I would check your parameters and preform a water change if needed.


----------



## Aquarion (Nov 16, 2011)

Maybe take the water in and out of your tank in a pitcher? That's actually how I do water changes, typically. I scoop water out from the tank into a large 7-gallon bucket. Then I take bucket outside, dump and fill with fresh water. Add prime, wait a bit and mix it a little. Then I scoop into the 7-gallon bucket and put it into the tank. When the bucket is near empty, I dump it slowly into the tank. I have a 125-gallon tank and I don't quite fill the bucket up all the way: So I consider each bucket out roughly 5%.

You might have trouble taking the full 7-gallon outside and dumping it and might want to just fill it to where you can move it and do it incrementally like that. You could fill it back up the same way.

Would this be a pain and take a long time? Probably, but you could do small 5-15% water changes daily and get that water quality back up where it needs to be. Honestly, with old "stale" water like that, I wouldn't do drastic changes anyway.

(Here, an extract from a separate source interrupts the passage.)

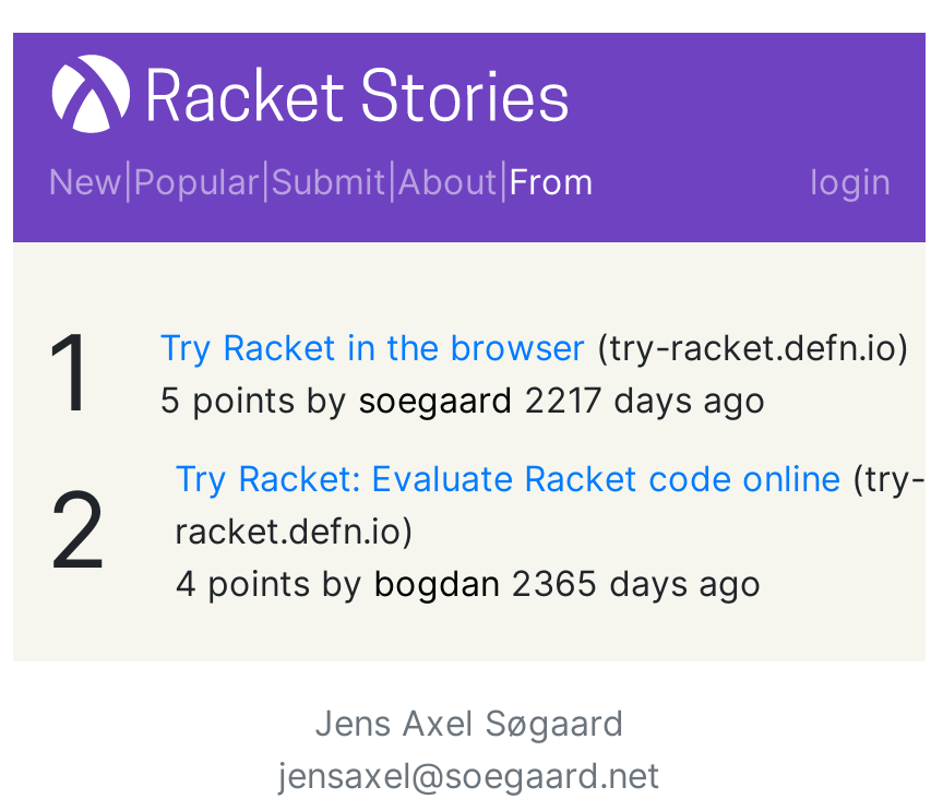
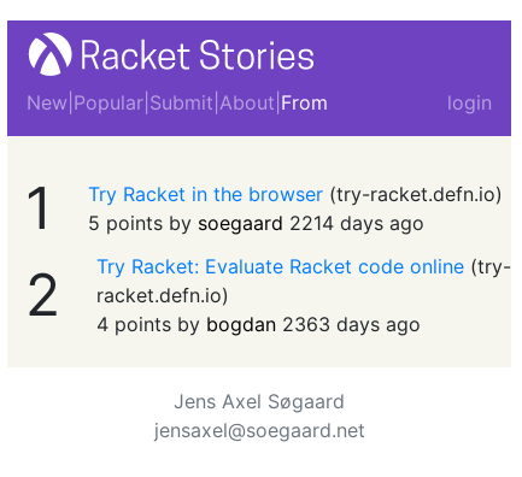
[159,378,766,421] 5 points by soegaard 2217 days ago -> [88,211,424,235] 5 points by soegaard 2214 days ago
[175,561,762,605] 4 points by bogdan 2365 days ago -> [96,312,421,336] 4 points by bogdan 2363 days ago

I don't know your setup, but I know if I left my tank like that after a few weeks my nitrates would be through the roof.


----------



## mpfsr (Jun 22, 2011)

they sell hoses at any hardware store, that and a waterbed fill drain kit all less than $20. You can even splurge and get an adapter to fit your gravel vac on it and a shut off valve..And you got your own DIY fill/drain kit that hooks to your sink and no carrying any water at all. Even with a broken foot you can change the water in all my tanks (21). 

Do hope your foot gets better..thou you shouldn't make your pets suffer too


----------



## blindkiller85 (Jan 8, 2011)

Yeah I guided my g/f through doing a water change. Did 30% or so. I own a python and it reaches my sink and this is the only way I do water changes. I have a softener on my house so it's already dechlorinated. 

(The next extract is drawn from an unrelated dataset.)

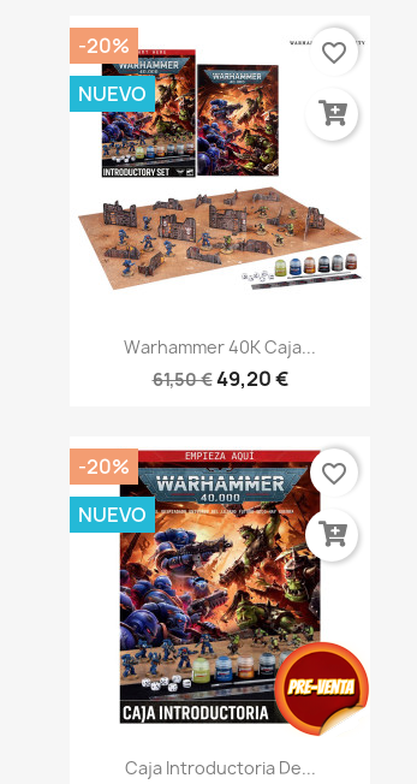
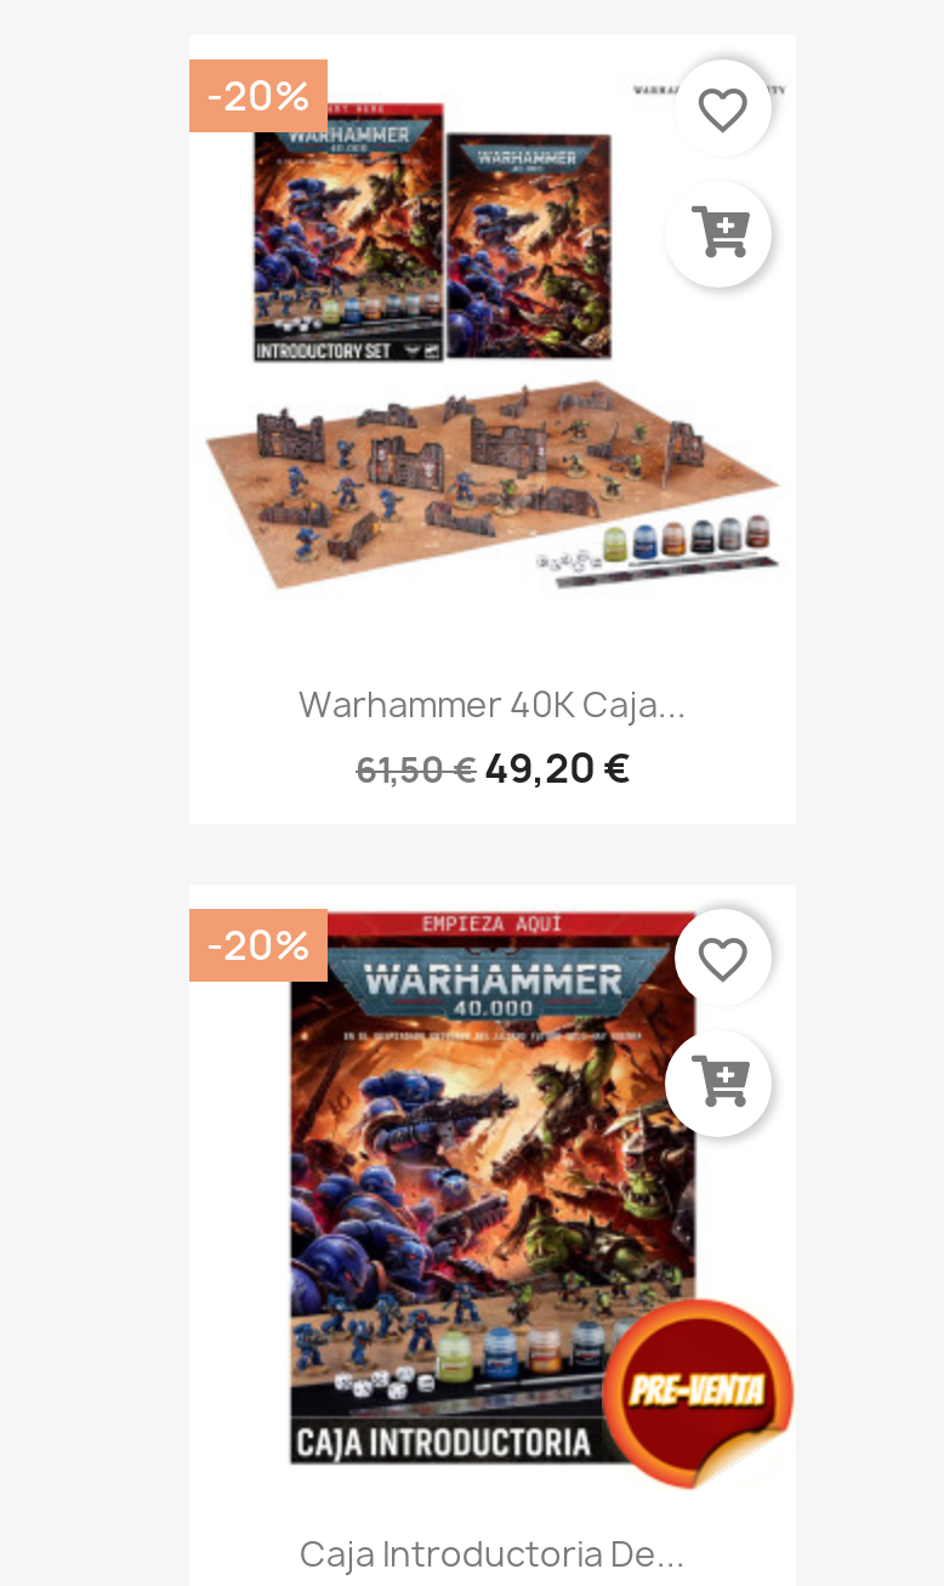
[78,81,147,107] NUEVO -> none
[78,501,147,527] NUEVO -> none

I honestly can't because of my tank/stand height I'd have to be on my feet and blood is still going to my foot fast as hell. It's purple within 4 minutes. And though I love my fish, I value my foot 100 times over my fish any and every time you were to ask me. I can always make money and get more fish, better equipment and take care of them properly other than a situation like this. Otherwise I was doing 20% water changes bi-weekly, and gravel vac'ing once a month.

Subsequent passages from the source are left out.